Task item ▸
Report back every line in the data that includes the string "items".

Records contained in a dataset:
● ● ● ●

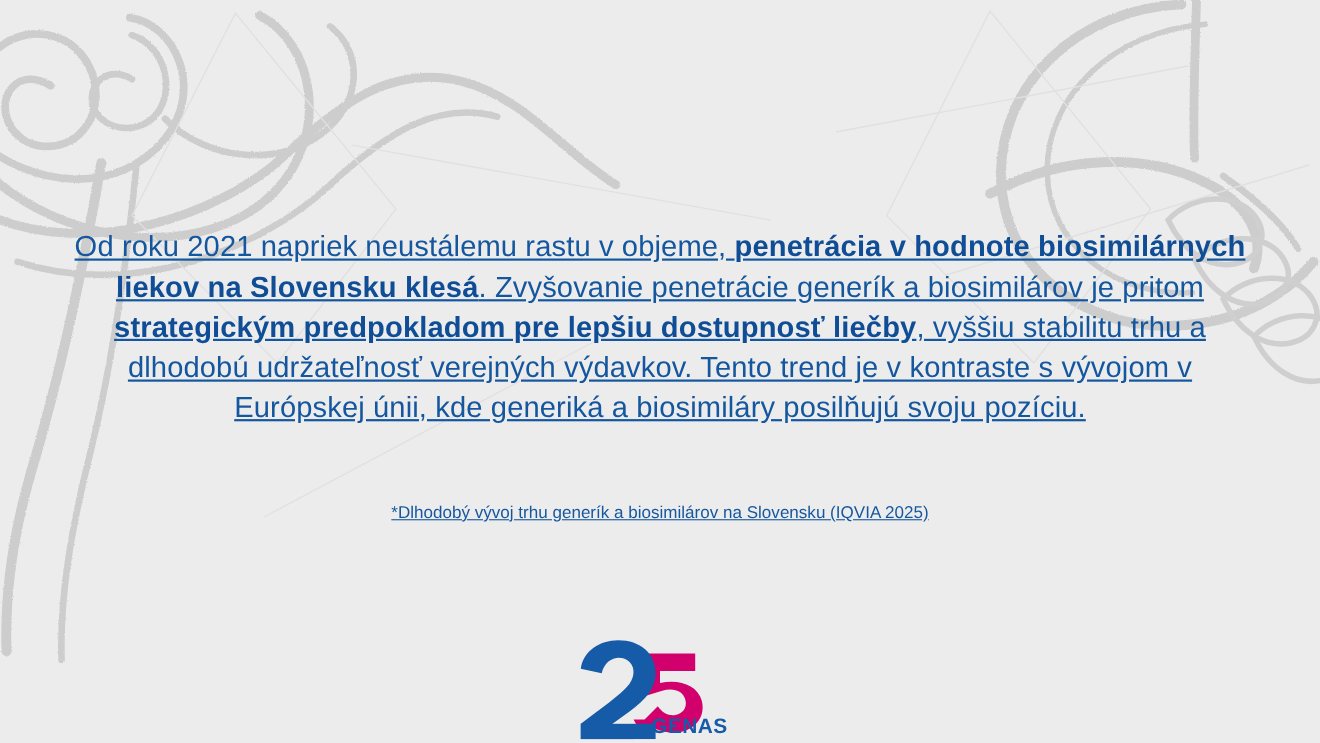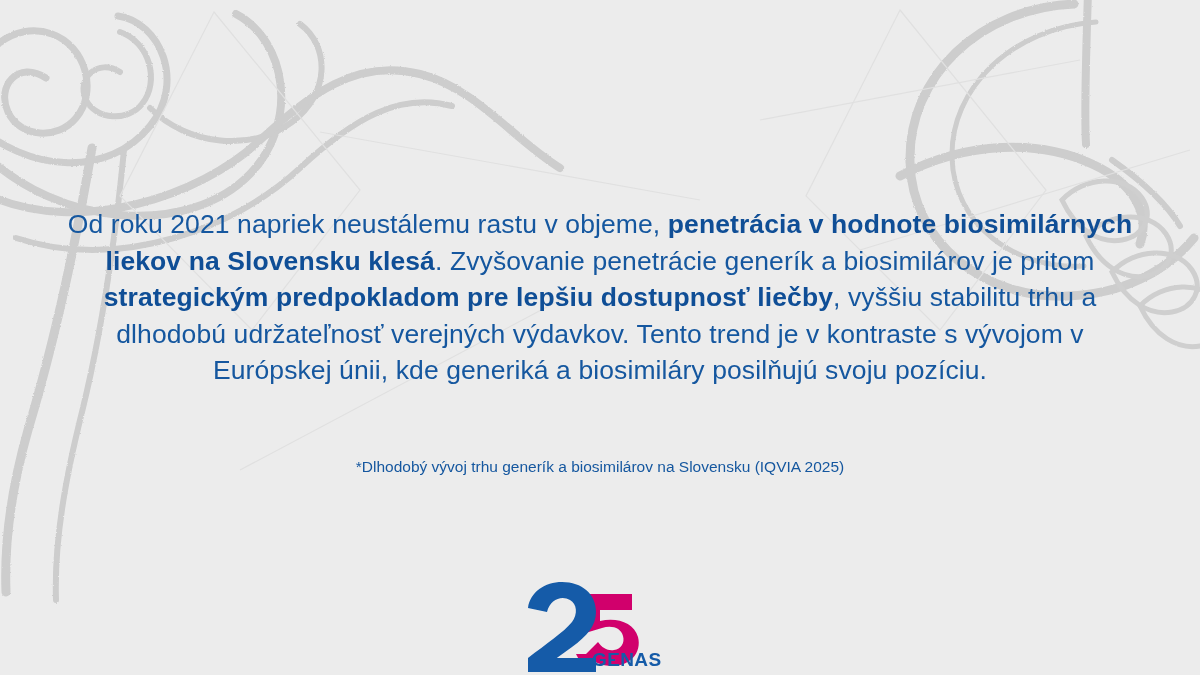--- a/index.html
+++ b/index.html
@@ -50,34 +50,36 @@
 
   #headline {
     width: 1080px;
     margin-top: 206px;
     text-align: center;
     color: #15579f;
     font-size: 26.5px;
     line-height: 36.5px;
     letter-spacing: 0.1px;
     font-weight: 400;
+    text-decoration: underline;
   }
   #headline b {
     font-weight: 700;
     color: #0f4e96;
   }
 
   #footnote {
     width: 1000px;
     margin-top: 42px;
     text-align: center;
     color: #15579f;
     font-size: 15.5px;
     line-height: 20px;
     font-weight: 400;
+    text-decoration: underline;
   }
 
   
   #logo {
     position: absolute;
     left: 50%;
     transform: translateX(-50%);
     top: 580px;
     width: 160px;
     height: 92px;

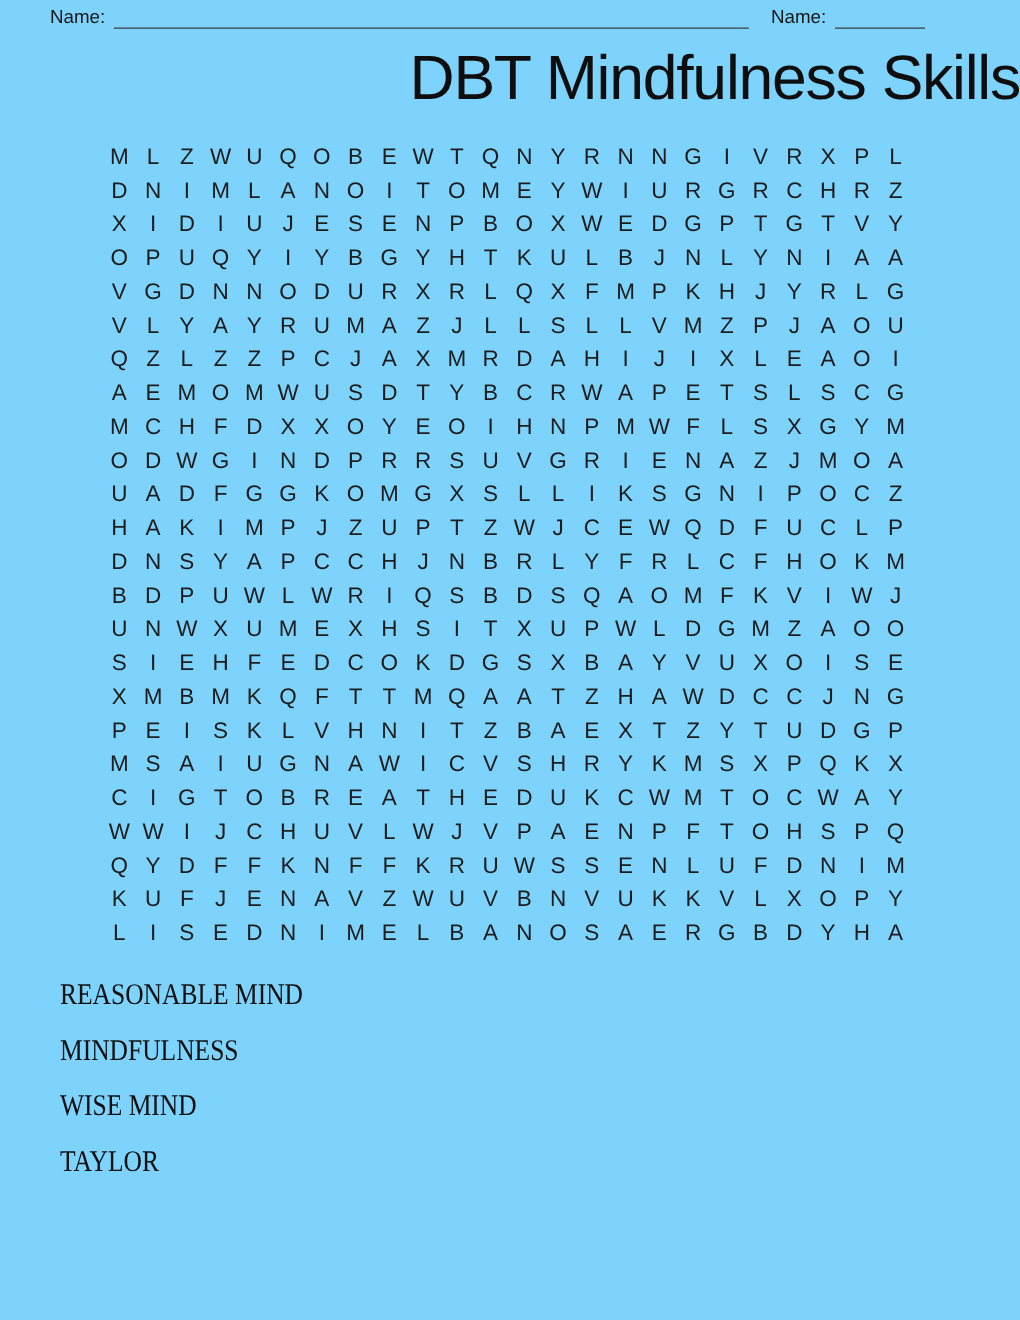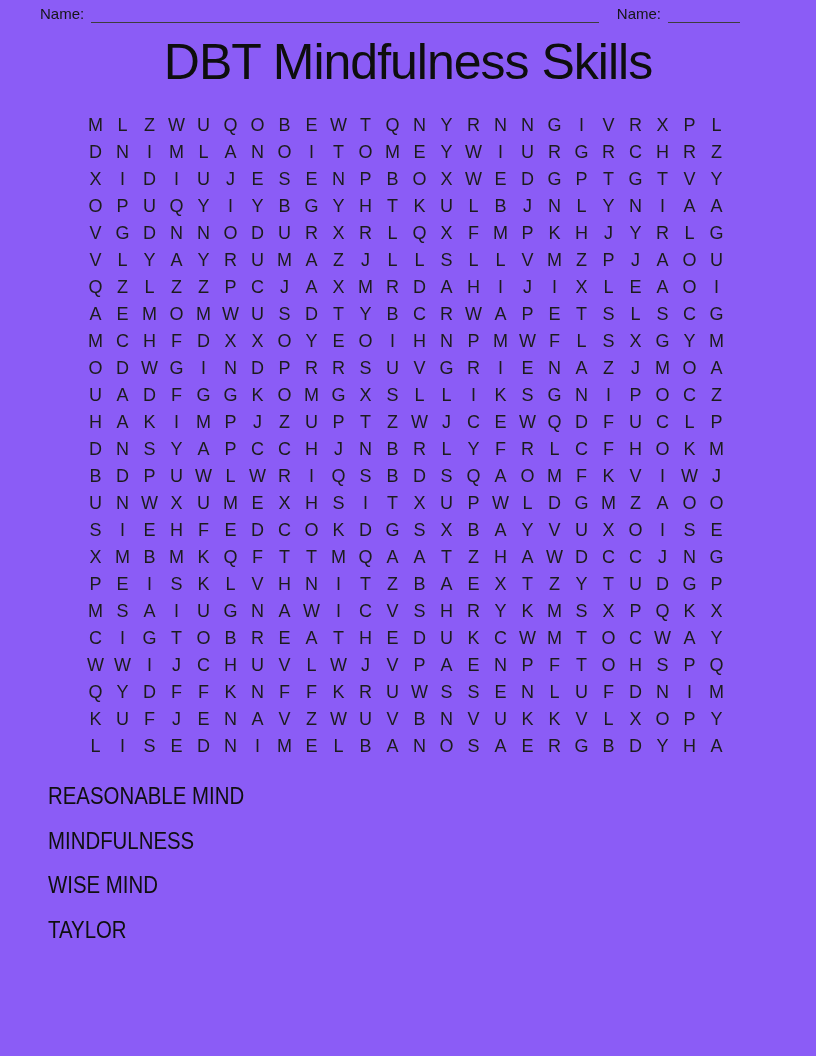--- a/index.html
+++ b/index.html
@@ -1,21 +1,21 @@
 <!DOCTYPE html>
 <html><head>
 <meta charset="utf-8">
 <style>
   html, body { margin: 0; padding: 0; background: #ffffff; }
   body { font-family: "Liberation Sans", sans-serif; color: #161616; }
   .page {
     position: relative;
     width: 816px;
     height: 1056px;
-    background: #8b5cf6;
+    background: #7dd3fc;
     overflow: hidden;
   }
   
   .header {
     position: absolute;
     top: 3px; left: 40px; right: 76px;
     display: flex;
     align-items: flex-end;
     height: 20px;
     font-size: 15px;
@@ -31,21 +31,21 @@
   .date-line {
     flex: 0 0 72px;
     border-bottom: 1.6px solid #3d3d3d;
     height: 15px;
     margin-left: 7px;
   }
   
   .title {
     position: absolute;
     top: 33px; left: 0; right: 0;
-    text-align: center;
+    text-align: right;
     font-size: 50px;
     font-weight: normal;
     letter-spacing: -1px;
     color: #0e0e0e;
     margin: 0;
   }
   
   .grid {
     position: absolute;
     left: 82px; top: 112px;
@@ -59,20 +59,21 @@
     align-items: center;
     justify-content: center;
     font-size: 18px;
     color: #1c1c1c;
   }
   
   .words {
     position: absolute;
     left: 48px; top: 774px;
     display: flex;
+    font-family: Liberation Serif, serif;
   }
   .word-col-1 { width: 240px; }
   .word-col-2 { width: 236px; }
   .word-col-3 { width: 240px; }
   .word {
     height: 44.5px;
     line-height: 44.5px;
     font-size: 24px;
     color: #0f0f0f;
     white-space: nowrap;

● ● ● ●

Solution for this problem ▸
     align-items: flex-end;
     align-items: center;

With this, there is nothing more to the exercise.